Abstractive Summarization :

 PreSumm (Previous SOTA)Ours
ROUGE 142.1342.60
ROUGE 219.6020.16
ROUGE L39.1839.67

In addition to better scores, my contributions allowed to generate summary from documents of any length, while the original PreSumm code has a limitation on the input document’s length.


Later, new models (BART, PEGASUS, etc…) were released, beating the SOTA by a large margin. I studied these models and their framework (transformers, fairseq).

I could improve BART model by adding a mecanism allowing us to control the abstractiveness of the generated summaries, without even re-training the model ! This mecanism also gave better results :

 BART (Previous SOTA)Ours
ROUGE 144.1644.86
ROUGE 221.2821.60
ROUGE L40.9041.77

But BART is a big model, and the GPU available at the company weren’t big enough for training.
So I used free TPU trial from Google to train BART. In order to do this, I had to port the transformers implementation of BART (written in Pytorch) to Tensorflow 2.

With my implementation I could train BART for both Extractive and Abstractive summarization (multi-task learning), achieving even better scores on Abstractive summarization :

 BART (Previous SOTA)Ours
ROUGE 144.1645.20
ROUGE 221.2821.69
ROUGE L40.9042.14

On Extractive summarization the model have similar performance with the SOTA, but with a much faster inference time (800ms vs 50ms) :

 MatchSum (Previous SOTA)Ours
ROUGE 143.9343.73
ROUGE 220.7920.87
ROUGE L39.9740.03

Having a single model for both tasks allow a much smaller memory footprint for deploying models in production.

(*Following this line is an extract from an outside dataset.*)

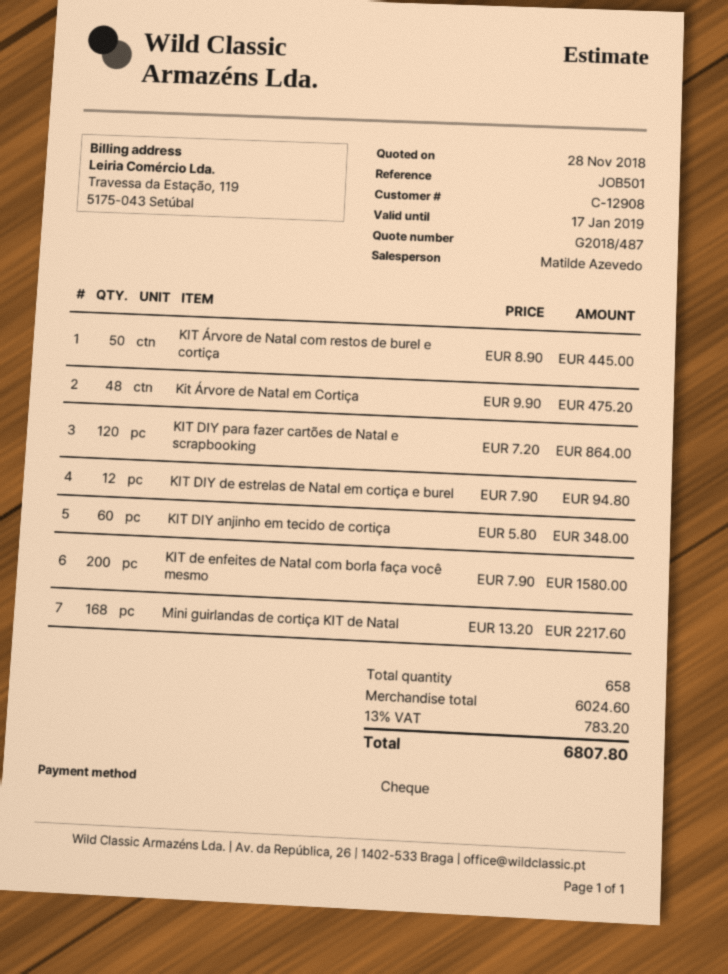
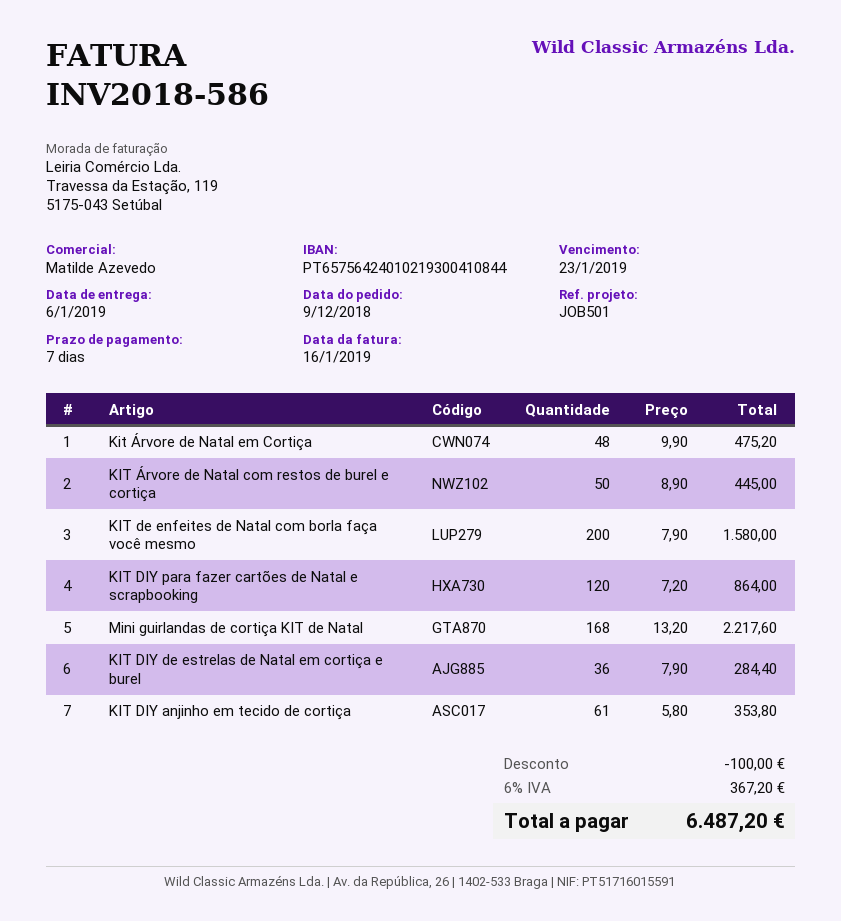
KIT DIY de estrelas de Natal em cortiça e burel: 12 x 7.90 = 94.80 -> 36 x 7.90 = 284.40
KIT DIY anjinho em tecido de cortiça: 60 x 5.80 = 348.00 -> 61 x 5.80 = 353.80
discount: none -> 100.00
tax: 13% = 783.20 -> 6% = 367.20
total: 6807.80 -> 6487.20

My model officially achieve SOTA on the GLGE benchmark from Microsoft (on CNN/DM dataset) :

PyTorch serving framework

I created a framework used to easily deploy any Pytorch models to production.
Initially only used for the Text Summarization project, more and more people within the company started to use it, and is now used across several projects where we need scalability.

I learned a lot about parallel processing, pipelining, and used libraries such as FastAPI, ZeroMQ, Pydantic, msgpack.

The project is heavily documented and unit-tested, as well as benchmarked.

Intelligent PDF parser

Extracting structured data from unstructured format such as PDF is not a trivial task. Because several projects relies on PDF files in 42Maru, I was assigned the task of developing a project-independent library that can be used to extract actual document contents from PDF files.

While the task seems not too difficult at first, it is actually challenging because every project have different type of PDF format, with their own particularities. A few challenges I faced :

  • Ordered title detection
  • Headers / Footers detection
  • Text order (some files have 2 columns, some don’t)
  • etc…

I had to integrate machine learning into the library (altered version of K nearest neighbors) in order to overcome these challenges.

 

Others

During my professional life in 42Maru, I also had various smaller tasks, from which I learned a lot :

  • Setup GPU servers.
  • Setup a secure, private PyPi index for the company.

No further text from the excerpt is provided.